**What to do**
Among the records below, find the line that has "[101,437,261,454] [111,469,257,487] [143,488,225,506]"; from there, give the lines again exactly, and stop after the line that has "[979,285,989,302] [779,304,1077,322] [747,323,757,340]".

---- Data for this task

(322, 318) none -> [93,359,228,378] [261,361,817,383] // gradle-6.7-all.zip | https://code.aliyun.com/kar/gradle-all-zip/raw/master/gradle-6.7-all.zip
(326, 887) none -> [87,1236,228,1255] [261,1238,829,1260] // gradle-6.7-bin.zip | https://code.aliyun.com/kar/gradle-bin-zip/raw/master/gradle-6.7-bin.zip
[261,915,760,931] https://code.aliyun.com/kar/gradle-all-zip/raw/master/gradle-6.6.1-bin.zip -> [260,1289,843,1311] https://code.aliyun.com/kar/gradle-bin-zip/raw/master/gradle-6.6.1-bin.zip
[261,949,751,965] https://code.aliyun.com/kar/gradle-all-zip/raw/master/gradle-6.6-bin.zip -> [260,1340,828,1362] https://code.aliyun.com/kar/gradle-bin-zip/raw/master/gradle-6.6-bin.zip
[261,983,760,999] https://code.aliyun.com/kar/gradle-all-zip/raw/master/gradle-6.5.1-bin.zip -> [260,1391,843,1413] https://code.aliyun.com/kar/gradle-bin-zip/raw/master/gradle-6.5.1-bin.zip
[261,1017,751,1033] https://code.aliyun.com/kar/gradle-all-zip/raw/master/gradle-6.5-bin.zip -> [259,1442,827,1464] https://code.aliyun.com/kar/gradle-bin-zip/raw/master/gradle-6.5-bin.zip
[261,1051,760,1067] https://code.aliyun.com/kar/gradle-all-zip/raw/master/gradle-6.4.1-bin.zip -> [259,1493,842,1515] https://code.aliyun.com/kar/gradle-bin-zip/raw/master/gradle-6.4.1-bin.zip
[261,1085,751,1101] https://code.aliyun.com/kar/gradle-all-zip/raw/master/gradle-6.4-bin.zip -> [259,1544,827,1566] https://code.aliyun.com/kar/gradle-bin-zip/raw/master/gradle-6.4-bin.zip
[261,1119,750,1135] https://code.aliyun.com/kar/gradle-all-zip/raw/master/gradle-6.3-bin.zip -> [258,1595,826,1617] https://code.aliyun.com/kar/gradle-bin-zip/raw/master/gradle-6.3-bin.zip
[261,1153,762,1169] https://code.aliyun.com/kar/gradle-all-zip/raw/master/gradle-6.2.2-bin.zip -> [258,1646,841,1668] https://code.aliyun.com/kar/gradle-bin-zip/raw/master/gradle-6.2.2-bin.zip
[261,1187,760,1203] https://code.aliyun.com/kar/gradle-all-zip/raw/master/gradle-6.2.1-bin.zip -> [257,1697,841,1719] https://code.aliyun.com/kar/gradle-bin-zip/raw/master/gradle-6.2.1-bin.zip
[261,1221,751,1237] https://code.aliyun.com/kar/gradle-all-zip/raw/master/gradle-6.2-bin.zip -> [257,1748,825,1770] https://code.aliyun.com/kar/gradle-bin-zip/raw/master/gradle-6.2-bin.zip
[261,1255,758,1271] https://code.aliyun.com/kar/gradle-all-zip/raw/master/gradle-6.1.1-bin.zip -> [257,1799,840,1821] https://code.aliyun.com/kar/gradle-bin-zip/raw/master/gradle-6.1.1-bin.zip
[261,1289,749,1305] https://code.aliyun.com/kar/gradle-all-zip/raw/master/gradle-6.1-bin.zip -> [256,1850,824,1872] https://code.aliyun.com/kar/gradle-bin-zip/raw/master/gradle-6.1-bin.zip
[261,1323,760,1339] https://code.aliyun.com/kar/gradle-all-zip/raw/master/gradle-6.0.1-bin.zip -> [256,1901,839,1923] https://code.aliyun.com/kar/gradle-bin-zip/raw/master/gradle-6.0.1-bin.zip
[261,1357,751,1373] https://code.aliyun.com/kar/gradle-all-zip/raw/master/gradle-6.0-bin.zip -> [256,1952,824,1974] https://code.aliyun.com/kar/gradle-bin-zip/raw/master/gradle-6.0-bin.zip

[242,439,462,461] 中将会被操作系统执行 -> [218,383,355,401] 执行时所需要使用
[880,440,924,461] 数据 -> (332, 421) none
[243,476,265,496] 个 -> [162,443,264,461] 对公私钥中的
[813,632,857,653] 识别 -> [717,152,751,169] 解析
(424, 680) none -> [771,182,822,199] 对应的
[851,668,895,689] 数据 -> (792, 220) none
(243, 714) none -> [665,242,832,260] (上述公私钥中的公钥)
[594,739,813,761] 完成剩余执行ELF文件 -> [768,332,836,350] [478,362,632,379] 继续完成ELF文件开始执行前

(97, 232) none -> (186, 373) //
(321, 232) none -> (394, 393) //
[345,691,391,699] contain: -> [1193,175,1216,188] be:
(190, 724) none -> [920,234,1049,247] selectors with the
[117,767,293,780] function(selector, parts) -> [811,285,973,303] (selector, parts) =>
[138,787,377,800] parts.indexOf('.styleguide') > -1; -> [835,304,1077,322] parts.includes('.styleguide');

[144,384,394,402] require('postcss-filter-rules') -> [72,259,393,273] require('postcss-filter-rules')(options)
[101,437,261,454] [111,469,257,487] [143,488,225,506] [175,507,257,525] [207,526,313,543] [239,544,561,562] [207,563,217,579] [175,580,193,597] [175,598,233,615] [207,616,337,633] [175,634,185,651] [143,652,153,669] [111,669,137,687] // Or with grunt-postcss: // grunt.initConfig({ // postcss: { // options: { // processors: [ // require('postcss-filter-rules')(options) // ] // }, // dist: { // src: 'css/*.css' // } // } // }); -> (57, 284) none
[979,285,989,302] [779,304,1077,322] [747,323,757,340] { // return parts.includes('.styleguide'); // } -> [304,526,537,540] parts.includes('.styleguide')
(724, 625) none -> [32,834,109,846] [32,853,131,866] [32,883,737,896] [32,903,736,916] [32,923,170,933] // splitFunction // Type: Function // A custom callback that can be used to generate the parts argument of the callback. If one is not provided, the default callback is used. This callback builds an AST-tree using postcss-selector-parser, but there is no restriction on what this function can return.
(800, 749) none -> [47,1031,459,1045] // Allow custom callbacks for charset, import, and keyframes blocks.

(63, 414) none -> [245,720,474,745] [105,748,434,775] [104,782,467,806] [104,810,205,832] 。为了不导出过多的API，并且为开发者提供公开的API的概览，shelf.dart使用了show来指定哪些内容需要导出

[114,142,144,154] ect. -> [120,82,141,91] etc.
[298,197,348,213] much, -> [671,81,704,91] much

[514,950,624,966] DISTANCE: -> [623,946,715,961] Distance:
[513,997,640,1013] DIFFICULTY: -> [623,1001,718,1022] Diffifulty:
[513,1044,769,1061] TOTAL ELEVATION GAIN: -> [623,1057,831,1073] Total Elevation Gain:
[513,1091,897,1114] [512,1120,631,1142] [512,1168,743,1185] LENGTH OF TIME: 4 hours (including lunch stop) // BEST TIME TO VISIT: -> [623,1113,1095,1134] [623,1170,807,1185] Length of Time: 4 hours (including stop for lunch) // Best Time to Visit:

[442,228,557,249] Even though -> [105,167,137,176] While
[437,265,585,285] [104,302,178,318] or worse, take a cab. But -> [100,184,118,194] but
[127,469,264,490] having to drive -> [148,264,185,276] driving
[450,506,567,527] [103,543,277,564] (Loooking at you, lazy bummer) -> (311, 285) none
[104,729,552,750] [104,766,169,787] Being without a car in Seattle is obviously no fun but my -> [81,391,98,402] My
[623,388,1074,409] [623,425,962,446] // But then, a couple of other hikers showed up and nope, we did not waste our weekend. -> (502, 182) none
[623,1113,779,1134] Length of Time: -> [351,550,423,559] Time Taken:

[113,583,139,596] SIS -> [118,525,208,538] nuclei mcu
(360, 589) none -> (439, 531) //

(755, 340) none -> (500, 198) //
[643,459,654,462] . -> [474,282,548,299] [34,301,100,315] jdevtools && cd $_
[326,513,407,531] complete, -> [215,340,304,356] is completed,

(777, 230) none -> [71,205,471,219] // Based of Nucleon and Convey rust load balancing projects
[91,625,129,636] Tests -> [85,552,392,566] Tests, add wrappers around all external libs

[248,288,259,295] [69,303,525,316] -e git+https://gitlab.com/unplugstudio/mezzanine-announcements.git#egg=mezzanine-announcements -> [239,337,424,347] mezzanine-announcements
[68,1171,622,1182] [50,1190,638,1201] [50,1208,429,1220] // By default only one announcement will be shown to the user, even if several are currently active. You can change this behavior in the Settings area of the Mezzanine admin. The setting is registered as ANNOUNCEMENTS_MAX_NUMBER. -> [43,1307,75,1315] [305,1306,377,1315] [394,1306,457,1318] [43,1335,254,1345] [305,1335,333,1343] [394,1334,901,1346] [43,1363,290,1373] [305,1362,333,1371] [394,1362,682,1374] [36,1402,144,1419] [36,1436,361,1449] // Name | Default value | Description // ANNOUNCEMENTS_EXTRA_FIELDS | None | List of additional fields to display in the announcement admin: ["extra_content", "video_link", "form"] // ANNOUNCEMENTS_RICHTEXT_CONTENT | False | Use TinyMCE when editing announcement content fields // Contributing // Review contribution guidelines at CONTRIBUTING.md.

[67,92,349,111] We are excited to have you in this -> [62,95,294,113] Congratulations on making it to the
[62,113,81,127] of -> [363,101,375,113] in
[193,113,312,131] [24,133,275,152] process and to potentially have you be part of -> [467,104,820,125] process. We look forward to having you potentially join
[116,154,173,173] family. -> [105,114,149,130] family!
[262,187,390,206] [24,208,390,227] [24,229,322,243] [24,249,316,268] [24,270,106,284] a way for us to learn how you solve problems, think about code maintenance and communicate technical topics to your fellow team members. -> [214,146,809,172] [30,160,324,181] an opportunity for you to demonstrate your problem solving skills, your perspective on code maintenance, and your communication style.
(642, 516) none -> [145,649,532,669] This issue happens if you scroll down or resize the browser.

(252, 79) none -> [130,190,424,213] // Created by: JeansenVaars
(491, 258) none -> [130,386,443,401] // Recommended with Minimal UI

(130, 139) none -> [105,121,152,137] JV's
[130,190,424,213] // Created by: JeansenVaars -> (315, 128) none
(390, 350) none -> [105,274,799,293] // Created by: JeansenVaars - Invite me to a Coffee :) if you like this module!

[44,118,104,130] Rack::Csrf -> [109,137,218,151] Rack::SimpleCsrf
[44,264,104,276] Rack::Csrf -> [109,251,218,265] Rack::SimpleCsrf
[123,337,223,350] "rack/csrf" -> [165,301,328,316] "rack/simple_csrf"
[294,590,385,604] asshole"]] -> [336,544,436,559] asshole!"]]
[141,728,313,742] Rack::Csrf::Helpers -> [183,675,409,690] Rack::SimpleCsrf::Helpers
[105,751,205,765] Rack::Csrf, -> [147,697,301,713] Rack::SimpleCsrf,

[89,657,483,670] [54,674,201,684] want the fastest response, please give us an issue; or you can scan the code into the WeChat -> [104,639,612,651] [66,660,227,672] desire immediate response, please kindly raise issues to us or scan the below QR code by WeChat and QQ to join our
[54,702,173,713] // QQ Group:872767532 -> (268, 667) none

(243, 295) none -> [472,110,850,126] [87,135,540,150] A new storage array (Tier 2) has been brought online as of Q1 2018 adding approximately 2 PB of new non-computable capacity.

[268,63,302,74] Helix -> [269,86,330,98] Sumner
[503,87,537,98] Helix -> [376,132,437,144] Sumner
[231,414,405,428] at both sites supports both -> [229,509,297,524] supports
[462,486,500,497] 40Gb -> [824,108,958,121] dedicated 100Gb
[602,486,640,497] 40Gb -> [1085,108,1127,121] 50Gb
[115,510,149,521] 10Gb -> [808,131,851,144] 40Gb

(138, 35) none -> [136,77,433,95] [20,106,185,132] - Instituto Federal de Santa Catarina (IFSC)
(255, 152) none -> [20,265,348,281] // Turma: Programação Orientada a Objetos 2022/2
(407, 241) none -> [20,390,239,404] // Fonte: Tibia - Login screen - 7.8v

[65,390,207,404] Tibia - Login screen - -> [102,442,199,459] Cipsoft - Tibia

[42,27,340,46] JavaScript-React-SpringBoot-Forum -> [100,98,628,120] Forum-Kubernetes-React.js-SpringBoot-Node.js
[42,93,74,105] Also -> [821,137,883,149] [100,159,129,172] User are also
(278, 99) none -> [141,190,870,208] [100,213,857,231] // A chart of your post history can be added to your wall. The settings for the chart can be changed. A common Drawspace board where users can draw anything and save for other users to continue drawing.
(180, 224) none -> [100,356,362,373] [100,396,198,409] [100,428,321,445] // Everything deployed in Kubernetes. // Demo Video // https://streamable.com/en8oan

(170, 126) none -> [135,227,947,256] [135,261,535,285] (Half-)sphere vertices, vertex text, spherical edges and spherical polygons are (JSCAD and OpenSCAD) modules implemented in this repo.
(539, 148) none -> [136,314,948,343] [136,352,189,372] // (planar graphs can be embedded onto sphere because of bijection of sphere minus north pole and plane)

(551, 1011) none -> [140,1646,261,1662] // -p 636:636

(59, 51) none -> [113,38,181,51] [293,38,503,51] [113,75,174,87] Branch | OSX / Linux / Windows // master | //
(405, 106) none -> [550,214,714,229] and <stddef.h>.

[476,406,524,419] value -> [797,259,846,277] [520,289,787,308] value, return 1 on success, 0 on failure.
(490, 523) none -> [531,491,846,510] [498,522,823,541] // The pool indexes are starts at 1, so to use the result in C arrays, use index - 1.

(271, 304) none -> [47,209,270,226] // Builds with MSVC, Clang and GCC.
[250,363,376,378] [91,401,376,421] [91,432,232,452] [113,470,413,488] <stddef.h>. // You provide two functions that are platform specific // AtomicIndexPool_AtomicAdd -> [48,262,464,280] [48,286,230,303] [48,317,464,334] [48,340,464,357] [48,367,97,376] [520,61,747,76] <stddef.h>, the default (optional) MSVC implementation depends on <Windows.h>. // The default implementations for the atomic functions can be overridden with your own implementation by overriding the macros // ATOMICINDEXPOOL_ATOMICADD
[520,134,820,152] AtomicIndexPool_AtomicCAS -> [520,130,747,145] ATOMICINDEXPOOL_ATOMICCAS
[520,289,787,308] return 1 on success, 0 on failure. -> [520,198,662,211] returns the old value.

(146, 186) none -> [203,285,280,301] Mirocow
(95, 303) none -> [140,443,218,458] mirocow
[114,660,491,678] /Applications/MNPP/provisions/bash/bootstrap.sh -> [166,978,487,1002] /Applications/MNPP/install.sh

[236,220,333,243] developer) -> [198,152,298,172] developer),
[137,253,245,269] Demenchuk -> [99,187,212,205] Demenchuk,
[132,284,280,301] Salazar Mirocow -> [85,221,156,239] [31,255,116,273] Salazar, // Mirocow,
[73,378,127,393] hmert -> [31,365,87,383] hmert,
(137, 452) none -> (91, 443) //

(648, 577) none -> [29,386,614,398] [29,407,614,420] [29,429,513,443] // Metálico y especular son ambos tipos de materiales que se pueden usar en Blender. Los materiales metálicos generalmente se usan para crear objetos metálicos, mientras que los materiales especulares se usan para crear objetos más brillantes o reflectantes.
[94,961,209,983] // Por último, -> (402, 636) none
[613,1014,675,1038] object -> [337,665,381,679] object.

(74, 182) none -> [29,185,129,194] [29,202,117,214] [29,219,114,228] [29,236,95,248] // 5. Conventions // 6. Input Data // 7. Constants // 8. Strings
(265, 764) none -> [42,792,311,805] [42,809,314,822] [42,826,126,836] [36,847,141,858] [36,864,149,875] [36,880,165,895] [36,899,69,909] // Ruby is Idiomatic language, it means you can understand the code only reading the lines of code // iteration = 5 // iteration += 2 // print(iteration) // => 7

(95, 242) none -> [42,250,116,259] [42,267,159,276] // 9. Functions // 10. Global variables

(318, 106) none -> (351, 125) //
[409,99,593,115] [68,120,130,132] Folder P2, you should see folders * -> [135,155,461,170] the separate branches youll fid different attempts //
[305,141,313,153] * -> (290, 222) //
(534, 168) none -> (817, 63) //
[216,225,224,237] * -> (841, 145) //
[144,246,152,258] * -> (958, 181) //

--------

**Your response**
[101,437,261,454] [111,469,257,487] [143,488,225,506] [175,507,257,525] [207,526,313,543] [239,544,561,562] [207,563,217,579] [175,580,193,597] [175,598,233,615] [207,616,337,633] [175,634,185,651] [143,652,153,669] [111,669,137,687] // Or with grunt-postcss: // grunt.initConfig({ // postcss: { // options: { // processors: [ // require('postcss-filter-rules')(options) // ] // }, // dist: { // src: 'css/*.css' // } // } // }); -> (57, 284) none
[979,285,989,302] [779,304,1077,322] [747,323,757,340] { // return parts.includes('.styleguide'); // } -> [304,526,537,540] parts.includes('.styleguide')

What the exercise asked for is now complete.